Logstash not parsing every file

jamesp220291 · May 23, 2019, 7:53am

Hi All.

I have logstash set up to parse/ingest a local directory on my server.

The directory is for a CDN log files which are fetched every 10 minutes.
Unfortuantly the CDN produces a new log file multiple times a minutes ( so for example I have over 1000 log files for 1am-8am today).

The logs are never appended too, so just need to be read and then forgotten about.

Logstash seems to be struggling to parse these.

if i go into the directoy and run "zcat *.log.gz | wc -l it shows 103,884 lines, yet only 11,620 hits are showing in Kibana for today.

I would expect kibana to show 103,884 lines.

Looking in the file_completed_log it does seem to be missing quite a few out.

My config file for input is below -

input {
file {
path => "/data/logs/*.log.gz"
sincedb_path => "/data/logstash-db/sincedb"
mode => "read"
file_completed_action => "log"
file_completed_log_path => "/data/logstash-db/file_completed_log"
}
}

The log files are called - cds_20190522-154421-57378698007ch4.log.gz (ect ect)

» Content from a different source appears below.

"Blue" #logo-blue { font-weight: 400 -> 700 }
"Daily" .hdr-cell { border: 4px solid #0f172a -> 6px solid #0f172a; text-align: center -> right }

Can anyone think of why this could be happening? Is logstash known for struggling with lots of small files?

AquaX · May 27, 2019, 8:55pm

Have you tried adding the gzip codec to your file input?
https://www.elastic.co/guide/en/logstash/current/plugins-codecs-gzip_lines.html

jamesp220291 · May 28, 2019, 6:36am

Hi,

Thanks for your response!.

This plugin is all ready installed.

The logstash works for some time, it has been working over the weekend but then randomly decided to stop @ 6pm on sunday (with no errors in the logs).

It's really frustrating me how it works for a few days, then just crashes/stops for no reason.

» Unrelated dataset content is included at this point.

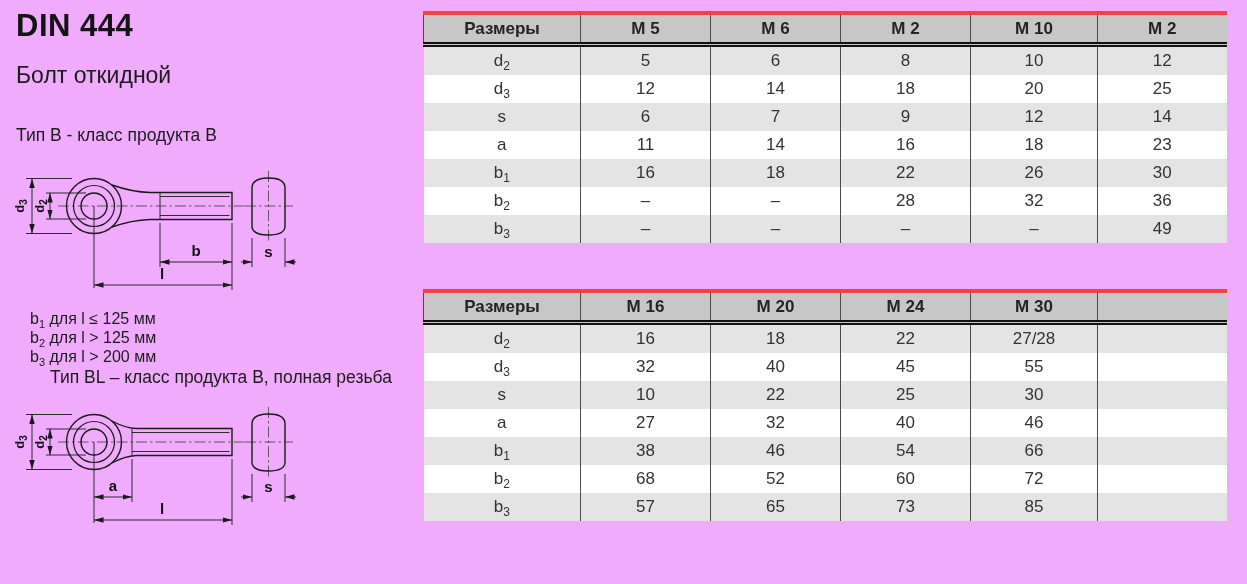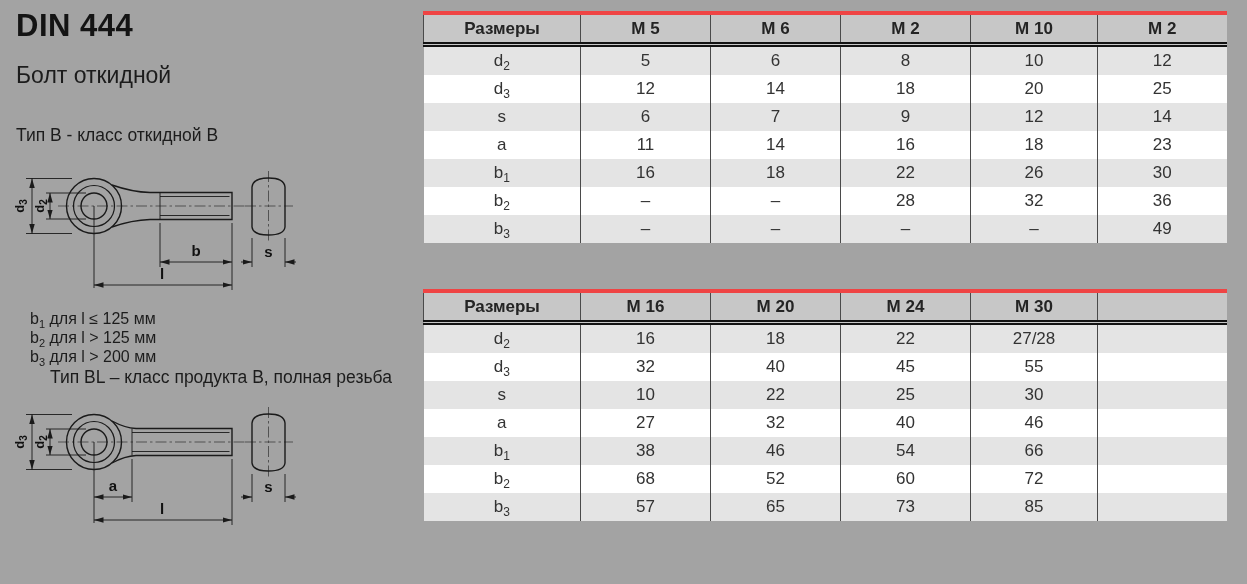"DIN 444" #page { background: #a3a3a3 -> #f0abfc }
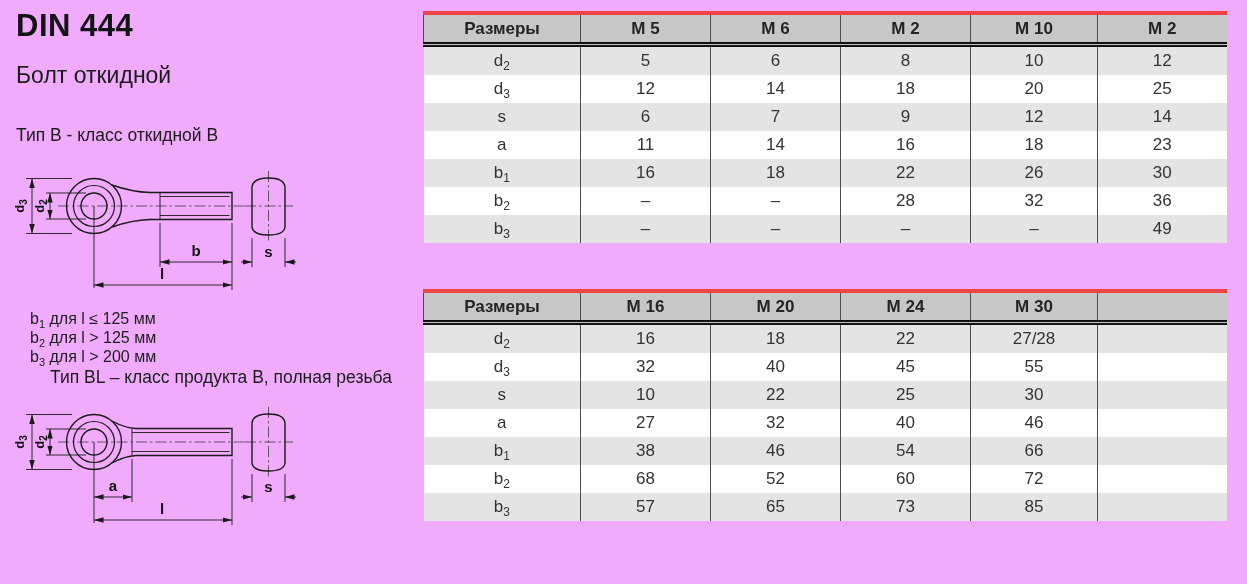"Тип B - класс откидной" div.abs { text: откидной -> продукта }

I then have to restart elasticsearch/logstash and it starts working again.

kirangavali · May 28, 2019, 10:29am

Hello @jamesp220291 can you please share the output plugin configuration details.
I mean how you configure the logstash output with the elasticsearch as input and logstash output with kibana as input.

jamesp220291 · May 28, 2019, 12:32pm

Hi

See below -

input {
file {
path => "/data/logs/*.log.gz"
sincedb_path => "/data/logstash-db/sincedb"
mode => "read"
file_completed_action => "log"
file_completed_log_path => "/data/logstash-db/file_completed_log"
}
}

output {
elasticsearch {
hosts => ["localhost:9200"]
index => "logs-%{+YYYY.MM.dd}"
document_type => "logs"
}

stdout { codec => rubydebug }

}

This is the input/output part of the logs.

system · June 25, 2019, 12:32pm

This topic was automatically closed 28 days after the last reply. New replies are no longer allowed.